Ceramah P4N LXVIII TA. 2025 Lemhannas RI Jakarta, 19 Mei 2025
Indonesia menghadapi badai globalisasi dengan fondasi kebangsaan yang rapuh dan SDM yang belum siap secara karakter maupun kompetensi. Minimnya internalisasi Pancasila, lemahnya pendidikan karakter, serta praktik politik yang transaksional membuat bangsa ini kehilangan arah nilai.
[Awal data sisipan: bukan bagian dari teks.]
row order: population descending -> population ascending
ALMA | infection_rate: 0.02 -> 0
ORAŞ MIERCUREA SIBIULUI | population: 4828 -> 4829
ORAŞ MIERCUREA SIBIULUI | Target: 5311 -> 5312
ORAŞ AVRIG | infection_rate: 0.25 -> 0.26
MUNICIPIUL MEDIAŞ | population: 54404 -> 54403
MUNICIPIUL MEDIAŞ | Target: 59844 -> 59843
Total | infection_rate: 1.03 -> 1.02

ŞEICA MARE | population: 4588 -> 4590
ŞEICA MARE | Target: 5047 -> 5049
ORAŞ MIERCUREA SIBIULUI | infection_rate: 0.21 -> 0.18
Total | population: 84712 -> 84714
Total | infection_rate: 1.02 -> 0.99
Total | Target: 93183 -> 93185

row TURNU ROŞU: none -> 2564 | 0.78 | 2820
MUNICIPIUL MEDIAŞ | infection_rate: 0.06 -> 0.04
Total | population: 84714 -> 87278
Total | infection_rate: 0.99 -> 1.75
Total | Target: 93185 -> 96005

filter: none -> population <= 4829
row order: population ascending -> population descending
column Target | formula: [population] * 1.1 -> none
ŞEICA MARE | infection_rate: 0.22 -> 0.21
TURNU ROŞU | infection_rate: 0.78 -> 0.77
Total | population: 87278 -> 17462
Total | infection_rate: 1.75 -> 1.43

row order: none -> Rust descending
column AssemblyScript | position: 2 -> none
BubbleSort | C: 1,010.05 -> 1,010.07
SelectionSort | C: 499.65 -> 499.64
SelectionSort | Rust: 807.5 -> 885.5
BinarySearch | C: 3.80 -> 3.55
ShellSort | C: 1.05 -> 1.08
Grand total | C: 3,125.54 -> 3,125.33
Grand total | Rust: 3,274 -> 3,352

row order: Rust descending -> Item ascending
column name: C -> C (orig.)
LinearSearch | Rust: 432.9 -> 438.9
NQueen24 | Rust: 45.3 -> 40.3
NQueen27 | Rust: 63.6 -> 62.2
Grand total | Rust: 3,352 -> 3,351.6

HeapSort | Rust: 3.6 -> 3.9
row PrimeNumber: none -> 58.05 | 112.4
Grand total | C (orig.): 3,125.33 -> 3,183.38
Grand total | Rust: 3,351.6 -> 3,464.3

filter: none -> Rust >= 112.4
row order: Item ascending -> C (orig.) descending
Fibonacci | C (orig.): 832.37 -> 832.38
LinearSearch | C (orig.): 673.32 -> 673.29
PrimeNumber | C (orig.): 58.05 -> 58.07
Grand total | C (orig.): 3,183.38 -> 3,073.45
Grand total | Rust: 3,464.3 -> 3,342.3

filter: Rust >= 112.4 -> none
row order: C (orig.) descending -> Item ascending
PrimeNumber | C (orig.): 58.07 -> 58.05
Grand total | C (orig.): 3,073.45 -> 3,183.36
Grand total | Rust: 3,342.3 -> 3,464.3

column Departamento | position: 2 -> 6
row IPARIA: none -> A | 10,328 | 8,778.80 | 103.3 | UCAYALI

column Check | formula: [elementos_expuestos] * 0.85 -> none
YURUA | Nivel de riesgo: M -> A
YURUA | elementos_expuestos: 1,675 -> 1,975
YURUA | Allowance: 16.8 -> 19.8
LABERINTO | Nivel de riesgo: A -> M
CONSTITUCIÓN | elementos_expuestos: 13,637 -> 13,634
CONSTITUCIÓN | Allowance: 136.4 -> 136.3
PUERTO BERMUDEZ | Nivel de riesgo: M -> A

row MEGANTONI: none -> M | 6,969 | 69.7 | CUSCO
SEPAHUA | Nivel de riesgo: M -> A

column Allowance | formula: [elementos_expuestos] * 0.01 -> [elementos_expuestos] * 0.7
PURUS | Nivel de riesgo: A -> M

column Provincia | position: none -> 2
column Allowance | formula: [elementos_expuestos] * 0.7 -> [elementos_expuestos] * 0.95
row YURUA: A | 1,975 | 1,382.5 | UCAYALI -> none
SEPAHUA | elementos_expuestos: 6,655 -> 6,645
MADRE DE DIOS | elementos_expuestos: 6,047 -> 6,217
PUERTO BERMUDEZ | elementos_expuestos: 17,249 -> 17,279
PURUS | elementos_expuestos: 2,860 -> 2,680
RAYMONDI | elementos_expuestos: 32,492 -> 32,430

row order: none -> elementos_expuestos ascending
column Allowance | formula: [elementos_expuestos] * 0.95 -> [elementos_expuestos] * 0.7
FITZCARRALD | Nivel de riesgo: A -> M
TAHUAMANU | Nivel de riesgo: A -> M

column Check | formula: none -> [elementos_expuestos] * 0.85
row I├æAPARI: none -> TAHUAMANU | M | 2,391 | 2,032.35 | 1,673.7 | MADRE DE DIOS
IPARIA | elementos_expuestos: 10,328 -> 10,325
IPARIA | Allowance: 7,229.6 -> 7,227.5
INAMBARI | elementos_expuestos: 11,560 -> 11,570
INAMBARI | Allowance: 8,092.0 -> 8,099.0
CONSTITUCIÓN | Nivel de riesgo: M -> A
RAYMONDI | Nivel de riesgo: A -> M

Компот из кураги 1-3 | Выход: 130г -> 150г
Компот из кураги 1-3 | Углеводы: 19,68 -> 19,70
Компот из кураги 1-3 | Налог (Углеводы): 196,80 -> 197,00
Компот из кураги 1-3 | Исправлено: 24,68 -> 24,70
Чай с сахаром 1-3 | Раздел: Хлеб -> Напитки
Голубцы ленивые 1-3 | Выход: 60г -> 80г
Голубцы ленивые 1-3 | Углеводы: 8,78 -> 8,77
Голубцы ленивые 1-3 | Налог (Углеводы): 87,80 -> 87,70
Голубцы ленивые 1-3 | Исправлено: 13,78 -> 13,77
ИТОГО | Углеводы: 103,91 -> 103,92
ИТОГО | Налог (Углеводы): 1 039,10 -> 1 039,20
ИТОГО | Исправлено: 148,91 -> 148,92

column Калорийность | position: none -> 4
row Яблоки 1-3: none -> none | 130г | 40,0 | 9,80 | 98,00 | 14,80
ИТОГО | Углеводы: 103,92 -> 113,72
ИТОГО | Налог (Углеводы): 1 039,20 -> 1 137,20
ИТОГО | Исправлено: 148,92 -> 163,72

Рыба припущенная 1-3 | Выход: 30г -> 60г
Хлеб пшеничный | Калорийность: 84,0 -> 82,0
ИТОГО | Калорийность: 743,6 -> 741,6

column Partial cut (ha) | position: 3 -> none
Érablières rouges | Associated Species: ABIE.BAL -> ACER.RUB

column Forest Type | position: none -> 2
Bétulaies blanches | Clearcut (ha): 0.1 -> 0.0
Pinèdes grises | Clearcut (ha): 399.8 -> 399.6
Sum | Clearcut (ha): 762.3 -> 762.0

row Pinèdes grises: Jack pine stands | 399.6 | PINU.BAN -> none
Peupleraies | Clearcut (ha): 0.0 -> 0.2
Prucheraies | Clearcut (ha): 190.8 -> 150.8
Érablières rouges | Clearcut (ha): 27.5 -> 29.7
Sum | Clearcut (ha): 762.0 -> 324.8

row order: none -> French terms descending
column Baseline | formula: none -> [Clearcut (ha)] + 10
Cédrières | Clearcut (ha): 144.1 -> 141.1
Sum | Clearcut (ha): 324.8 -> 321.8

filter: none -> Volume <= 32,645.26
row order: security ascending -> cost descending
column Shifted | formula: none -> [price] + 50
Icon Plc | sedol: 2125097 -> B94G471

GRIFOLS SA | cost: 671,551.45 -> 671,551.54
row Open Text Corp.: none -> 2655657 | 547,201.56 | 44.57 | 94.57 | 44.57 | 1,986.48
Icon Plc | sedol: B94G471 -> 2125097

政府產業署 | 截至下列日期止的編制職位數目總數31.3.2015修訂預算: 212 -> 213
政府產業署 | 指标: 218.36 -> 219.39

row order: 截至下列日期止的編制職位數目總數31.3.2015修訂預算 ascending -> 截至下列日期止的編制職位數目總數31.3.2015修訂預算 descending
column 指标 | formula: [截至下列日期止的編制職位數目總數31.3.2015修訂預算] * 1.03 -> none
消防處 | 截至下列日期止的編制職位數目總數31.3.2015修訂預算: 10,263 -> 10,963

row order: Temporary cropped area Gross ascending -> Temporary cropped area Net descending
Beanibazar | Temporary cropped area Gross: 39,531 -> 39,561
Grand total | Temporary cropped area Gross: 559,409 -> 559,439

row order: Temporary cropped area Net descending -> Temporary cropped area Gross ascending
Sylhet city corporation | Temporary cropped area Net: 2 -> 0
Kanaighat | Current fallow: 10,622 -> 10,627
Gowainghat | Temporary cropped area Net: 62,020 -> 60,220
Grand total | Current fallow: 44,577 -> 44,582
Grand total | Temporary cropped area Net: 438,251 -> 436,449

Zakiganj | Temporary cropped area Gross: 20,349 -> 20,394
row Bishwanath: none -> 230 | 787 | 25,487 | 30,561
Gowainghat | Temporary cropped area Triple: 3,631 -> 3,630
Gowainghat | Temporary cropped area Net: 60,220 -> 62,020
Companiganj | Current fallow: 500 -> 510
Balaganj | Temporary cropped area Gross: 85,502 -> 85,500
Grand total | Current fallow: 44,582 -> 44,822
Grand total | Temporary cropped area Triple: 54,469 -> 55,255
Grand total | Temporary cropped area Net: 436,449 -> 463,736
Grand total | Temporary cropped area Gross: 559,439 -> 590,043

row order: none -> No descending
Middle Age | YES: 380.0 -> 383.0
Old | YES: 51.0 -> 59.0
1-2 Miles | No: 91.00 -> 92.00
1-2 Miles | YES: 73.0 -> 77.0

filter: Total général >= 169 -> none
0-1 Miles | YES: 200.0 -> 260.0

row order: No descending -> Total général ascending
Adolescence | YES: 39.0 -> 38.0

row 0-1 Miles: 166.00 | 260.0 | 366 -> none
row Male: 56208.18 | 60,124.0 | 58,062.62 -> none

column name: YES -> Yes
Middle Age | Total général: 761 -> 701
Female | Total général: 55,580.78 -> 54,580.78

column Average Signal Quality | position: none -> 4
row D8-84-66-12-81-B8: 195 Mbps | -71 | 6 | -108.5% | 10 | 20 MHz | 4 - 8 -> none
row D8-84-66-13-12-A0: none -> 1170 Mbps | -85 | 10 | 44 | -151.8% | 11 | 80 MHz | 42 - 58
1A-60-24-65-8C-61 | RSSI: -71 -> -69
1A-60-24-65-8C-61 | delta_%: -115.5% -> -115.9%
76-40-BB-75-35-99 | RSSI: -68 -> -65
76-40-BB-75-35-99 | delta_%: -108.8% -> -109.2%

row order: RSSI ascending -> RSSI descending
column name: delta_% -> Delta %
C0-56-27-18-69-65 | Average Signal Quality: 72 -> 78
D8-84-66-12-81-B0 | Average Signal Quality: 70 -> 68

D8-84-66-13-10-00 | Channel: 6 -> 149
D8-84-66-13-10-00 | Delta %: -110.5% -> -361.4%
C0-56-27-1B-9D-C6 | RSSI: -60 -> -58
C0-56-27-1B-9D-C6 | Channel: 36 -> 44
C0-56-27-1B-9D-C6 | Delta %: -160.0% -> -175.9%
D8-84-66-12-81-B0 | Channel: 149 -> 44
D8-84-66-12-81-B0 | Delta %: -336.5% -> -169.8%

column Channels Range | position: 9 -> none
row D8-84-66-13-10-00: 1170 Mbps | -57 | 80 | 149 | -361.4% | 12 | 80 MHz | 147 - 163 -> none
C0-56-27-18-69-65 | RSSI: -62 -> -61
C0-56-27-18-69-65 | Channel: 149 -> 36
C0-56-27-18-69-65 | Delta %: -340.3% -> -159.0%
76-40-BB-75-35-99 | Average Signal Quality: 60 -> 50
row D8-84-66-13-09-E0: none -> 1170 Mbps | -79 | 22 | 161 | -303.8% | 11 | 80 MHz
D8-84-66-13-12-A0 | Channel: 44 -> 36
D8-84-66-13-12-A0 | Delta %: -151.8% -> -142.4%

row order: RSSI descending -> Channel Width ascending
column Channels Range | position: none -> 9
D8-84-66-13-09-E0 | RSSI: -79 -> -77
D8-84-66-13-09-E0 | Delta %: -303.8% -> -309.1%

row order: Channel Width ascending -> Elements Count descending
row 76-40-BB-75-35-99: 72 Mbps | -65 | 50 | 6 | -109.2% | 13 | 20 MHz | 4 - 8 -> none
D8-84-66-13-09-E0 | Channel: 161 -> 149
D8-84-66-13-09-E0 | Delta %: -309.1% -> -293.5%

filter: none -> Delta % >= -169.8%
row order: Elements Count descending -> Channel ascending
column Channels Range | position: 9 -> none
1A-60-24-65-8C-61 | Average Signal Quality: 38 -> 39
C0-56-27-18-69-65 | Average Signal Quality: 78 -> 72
Ketimpangan pendidikan dan ekonomi memperdalam jurang ketidaksetaraan, sementara westernisasi, radikalisme, dan konflik identitas merusak kohesi sosial.
Di tengah tantangan liberalisasi ekonomi, media sosial tak terkendali menjadi pintu masuk krisis identitas generasi muda. Eksploitasi SDA yang tidak memperhatikan kearifan lokal semakin melemahkan keadilan sosial. Ancaman hibrida dan disintegrasi wilayah perbatasan kian nyata, sementara bonus demografi menjadi beban jika tidak segera ditangani.
Seperti kapal bocor di tengah samudra badai, Indonesia berada dalam risiko stagnasi dan disorientasi nasional. Tanpa pembenahan sistemik, kapal ini bisa karam sebelum mencapai Indonesia Emas 2045.